(Listed entries Opens)

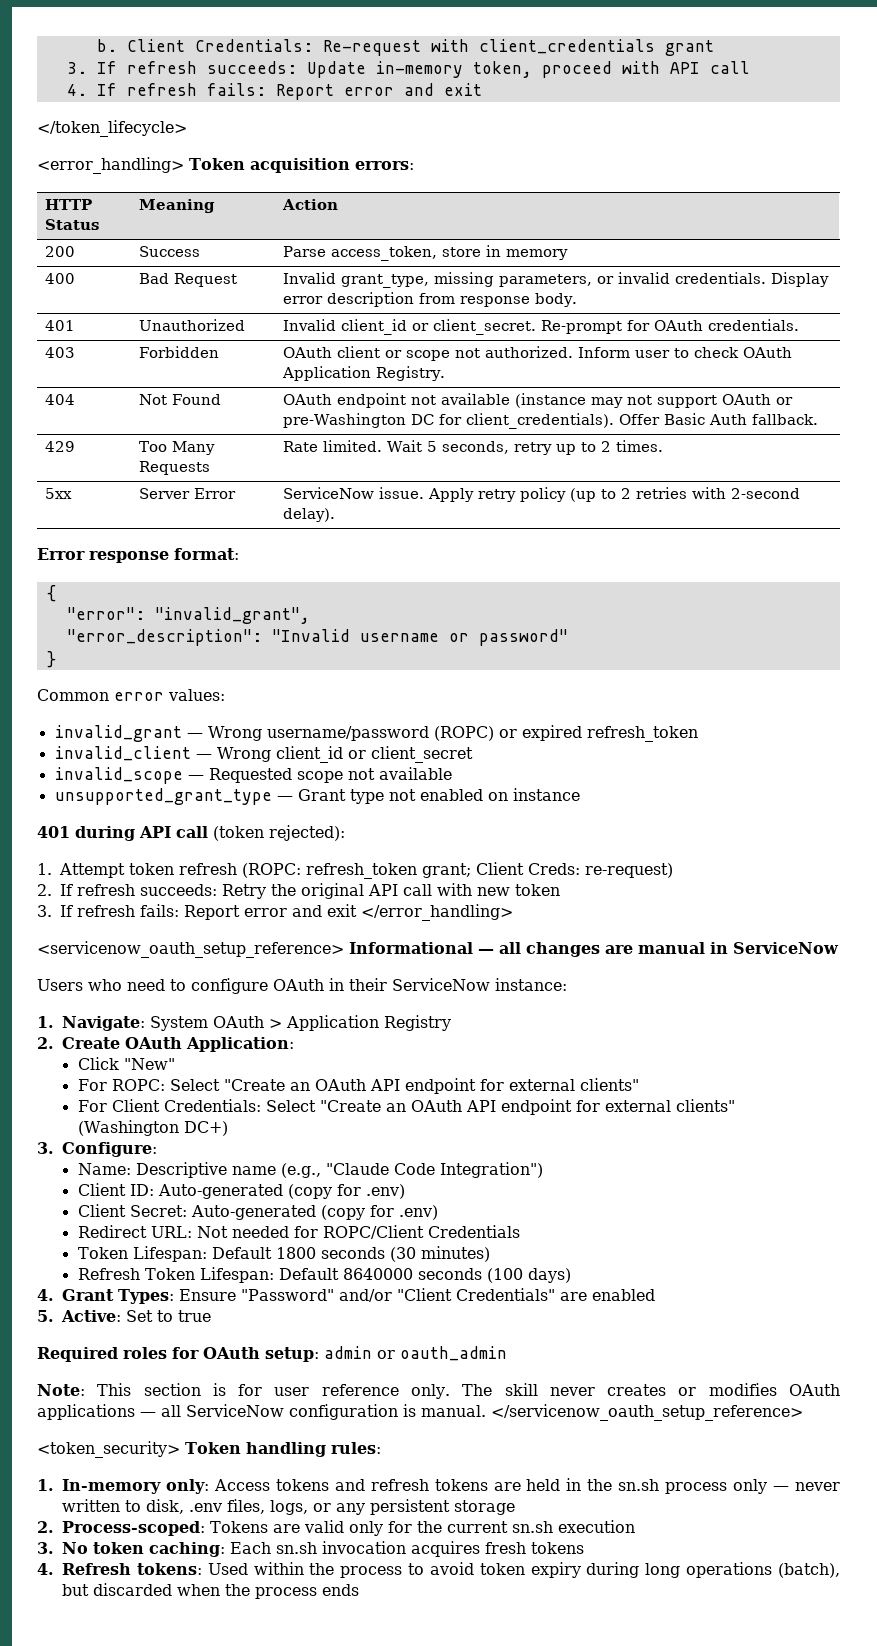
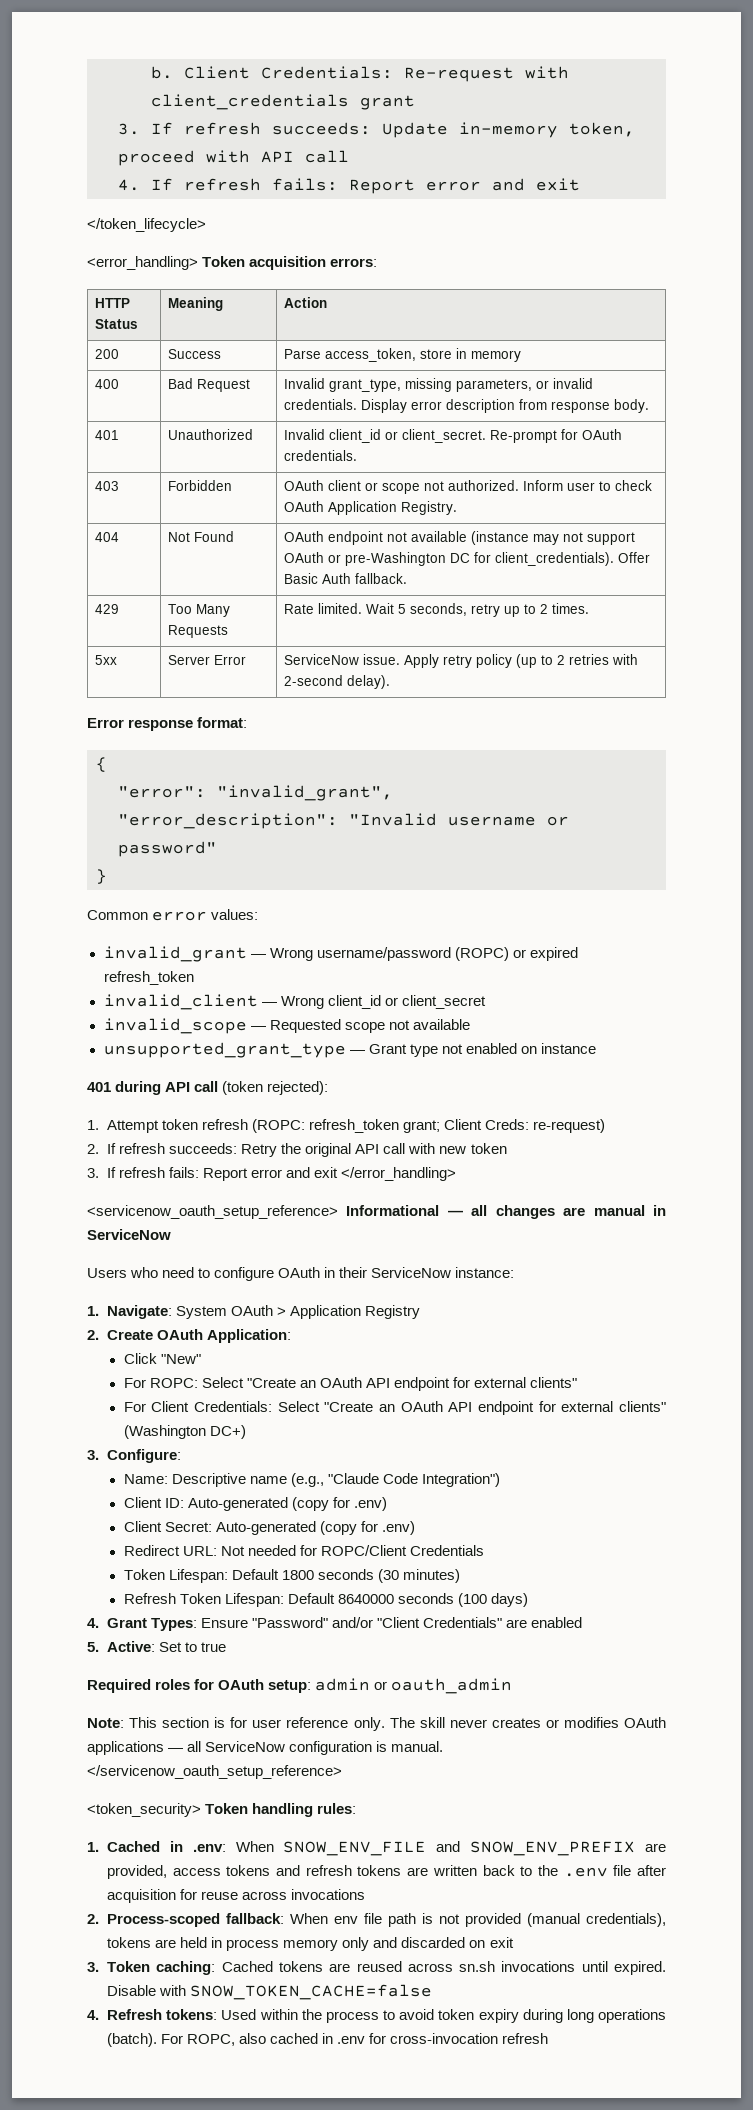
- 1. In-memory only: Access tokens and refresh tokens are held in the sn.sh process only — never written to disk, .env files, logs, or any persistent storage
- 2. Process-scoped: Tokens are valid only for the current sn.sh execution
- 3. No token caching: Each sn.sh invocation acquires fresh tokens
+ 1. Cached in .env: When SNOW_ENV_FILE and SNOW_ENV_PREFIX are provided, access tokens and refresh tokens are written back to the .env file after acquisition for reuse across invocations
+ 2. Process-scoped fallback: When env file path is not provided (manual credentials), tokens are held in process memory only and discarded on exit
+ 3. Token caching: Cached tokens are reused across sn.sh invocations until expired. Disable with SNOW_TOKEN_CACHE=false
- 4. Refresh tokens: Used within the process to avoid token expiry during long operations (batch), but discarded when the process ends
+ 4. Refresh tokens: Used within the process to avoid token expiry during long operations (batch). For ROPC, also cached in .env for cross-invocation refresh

(Listed entries Closes)

_Exercise instructions_
Taking the lines above one at a time, give the number of them that contain the string "during". Add nothing else.

_Written response_
2